■ What needs to be done: Among the entries that follow, how many lines contain the string "avons"? Answer with that number only.

Records from a data source

* * * *

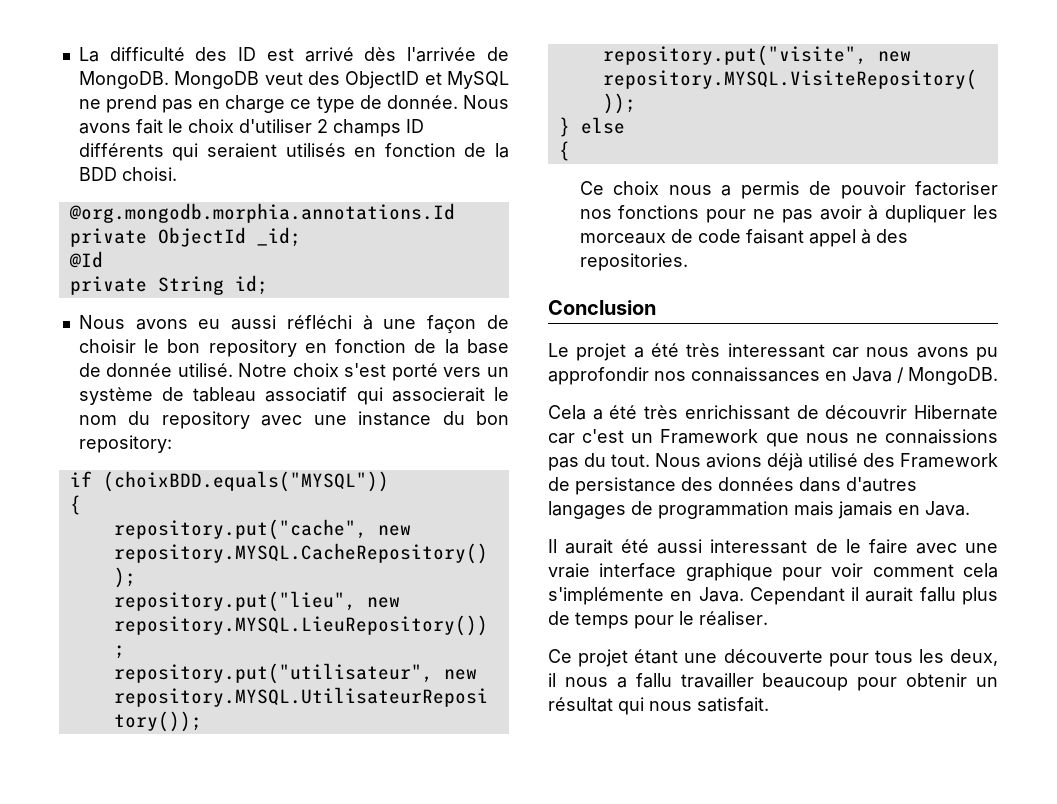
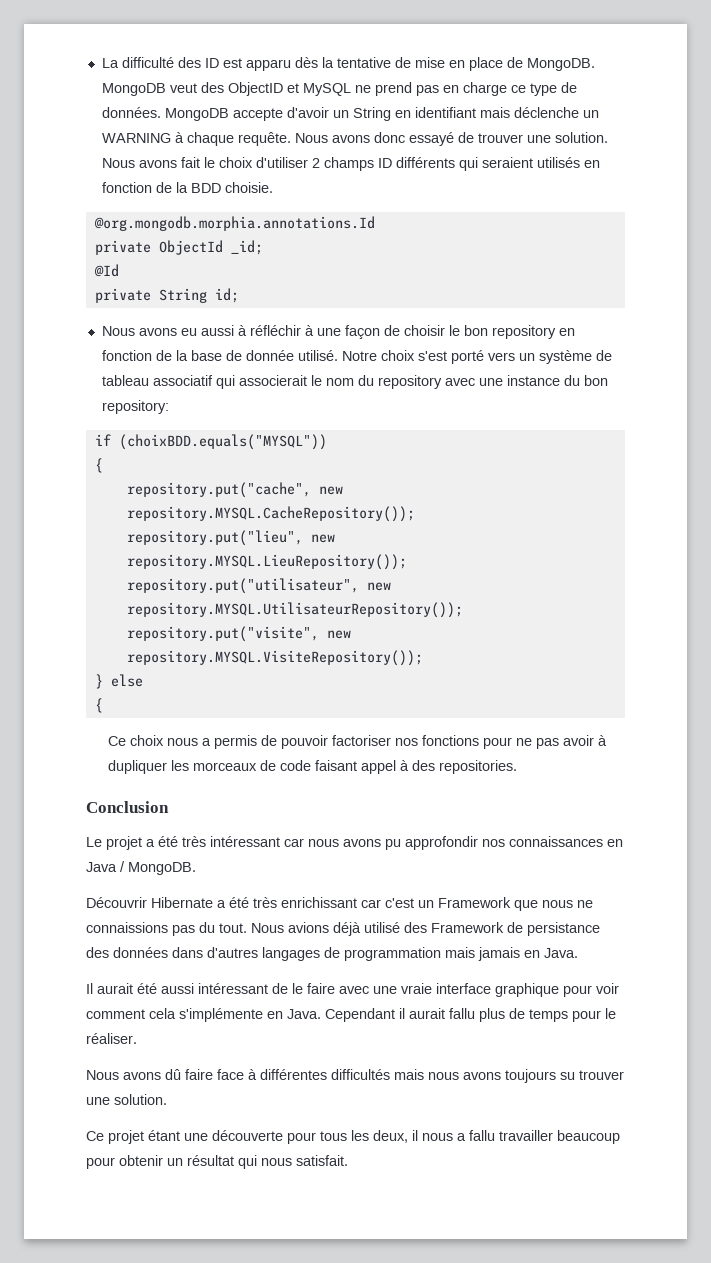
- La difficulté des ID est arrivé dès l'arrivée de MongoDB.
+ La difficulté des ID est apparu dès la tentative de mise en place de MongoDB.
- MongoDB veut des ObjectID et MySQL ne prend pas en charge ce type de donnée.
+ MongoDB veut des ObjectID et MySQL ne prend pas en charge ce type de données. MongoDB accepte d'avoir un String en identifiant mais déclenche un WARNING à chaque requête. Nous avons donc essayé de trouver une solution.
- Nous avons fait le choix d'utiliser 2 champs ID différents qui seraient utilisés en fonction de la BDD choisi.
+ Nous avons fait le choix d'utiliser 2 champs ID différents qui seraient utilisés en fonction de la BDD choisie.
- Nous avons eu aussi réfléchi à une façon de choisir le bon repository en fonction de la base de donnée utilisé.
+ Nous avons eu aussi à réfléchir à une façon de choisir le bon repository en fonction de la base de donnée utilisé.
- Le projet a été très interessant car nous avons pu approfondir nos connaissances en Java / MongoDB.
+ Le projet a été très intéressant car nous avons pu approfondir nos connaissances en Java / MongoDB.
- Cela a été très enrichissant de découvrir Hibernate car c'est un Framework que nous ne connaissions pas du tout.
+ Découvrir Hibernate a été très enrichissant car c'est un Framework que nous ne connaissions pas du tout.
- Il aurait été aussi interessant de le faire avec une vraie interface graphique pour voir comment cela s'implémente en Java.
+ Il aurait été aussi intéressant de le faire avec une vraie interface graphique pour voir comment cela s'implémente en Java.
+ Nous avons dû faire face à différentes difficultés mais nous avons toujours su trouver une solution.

* * * *

■ Result of the task: 8